230. Das schwarze Pferd im Nonnenbache.

[96] Ein junger Bursche von 26 Jahren, von Darlingerode, war nach seiner Braut nach »Drüebeck« gewesen und hatte sich bis 11 Uhr bei derselben aufgehalten. Er hatte oft gehört, daß im Nonnenbache bei »Drüebeck« ein schwarzes Pferd ohne Kopf ginge. Als er eine kleine Strecke an dem Nonnenbache hinauf war, kam das Pferd ohne Kopf in dem Bache herauf und ging dicht neben ihm vorbei; er ging dem Pferde nach und oben an Darlingerode »rehmte« (bäumte) es sich dreimal in die Höhe und es bekam sogleich einen Kopf; ein Ritter der ganz verharnischt war, trat an das Pferd heran, küßte es und setzte sich darauf; das Pferd sammt dem Reiter war ein Feuerklumpen und flog nach dem Öhrenfelde in der Luft hindurch. Zu derselbigen Stunde hat ein Mann bei dem Jägerhause beim Öhrenfelde gestanden und gesehen, daß der feurige Ritter mit dem feurigen Pferde in den Schornstein zu Öhrenfelde herein geritten ist.

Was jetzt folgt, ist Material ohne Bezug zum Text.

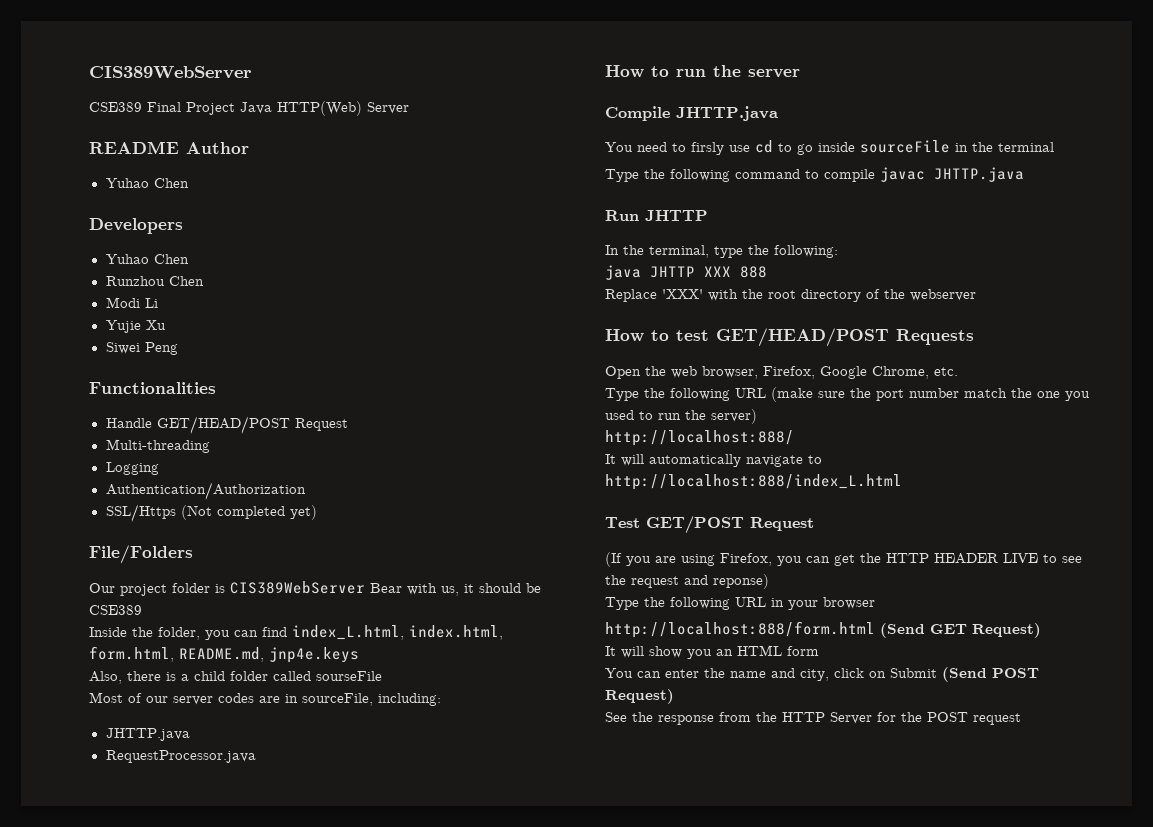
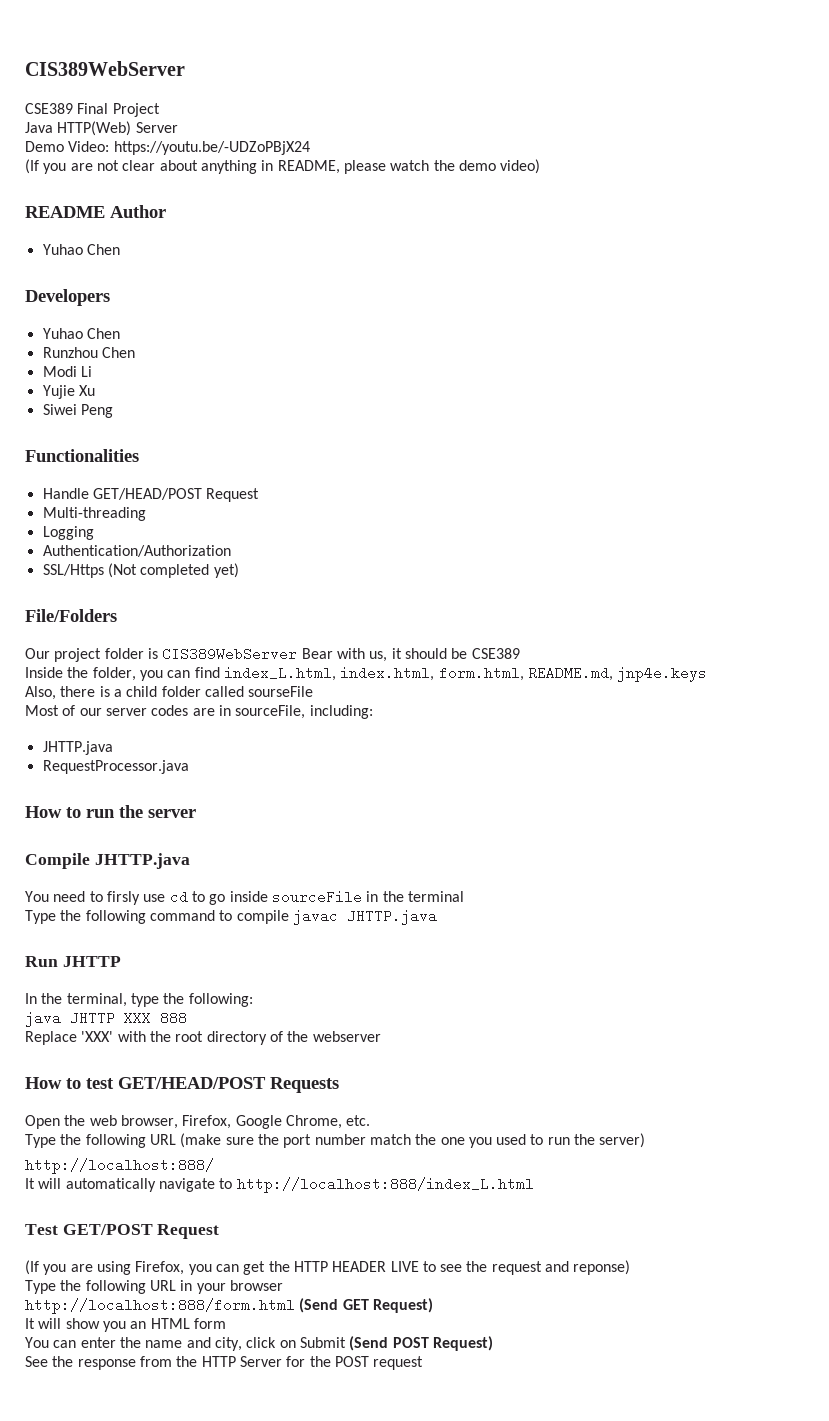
(235, 108) none -> (160, 110) //
(409, 108) none -> [25,141,310,155] [25,159,541,174] // Demo Video: https://youtu.be/-UDZoPBjX24 // (If you are not clear about anything in README, please watch the demo video)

Dieser Bursche kommt zu Hause und erzählt das seinen Eltern, die ihm sogleich sagen, daß das Pferd und der Reiter von einem Ritter von Wernigerode verwünscht wäre, er hätte Gott danken, daß er mit seinem Leben davon gekommen, und lieber das Pferd fragen sollen, was sein Begehr sei, dann wäre er vielleicht glücklich gewesen. Acht Tage nachher wollte er wieder nach »Drüebeck« gehen, es war ungefähr 8 Uhr Abends; als er an den Nonnenbach kam, begegnete ihm ein grauer Hund, der so groß war, wie ein halbjähriges Rind; der Hund sperrte seine Schnauze auf, als wenn er ihn beißen wollte, darauf fiel es ihm sogleich bei, was seine Eltern zu ihm gesagt hatten, er sagte zu dem Hund: was ist dein Begehr? Der Hund antwortete ihm: »ich bin der alte Abt aus dem Kloster zu Drüebeck, und weil ich den armen Leuten viel Unrechtes gethan habe, so kann ich nicht eher zu Gnaden kommen, bis erst Jemand hingeht zu einem Ritter [den er nannte] und dem sagt: er sollte den armen Leuten das wiedergeben, was ihnen der alte Abt aus dem Drüebecker Kloster gegeben hätte. Bevor das nicht geschieht, kann ich nicht zu Gnaden kommen.« Der junge Bursche hat dies dem Ritter gemeldet, aber der Ritter hat[97] nichts wieder herausgegeben und deshalb soll immer das Pferd ohne Kopf und der Hund bei »Drüebeck« noch spuken gehen.

Quelle:
Heinrich Pröhle: Unterharzische Sagen. Aschersleben 1856, S. 96-98.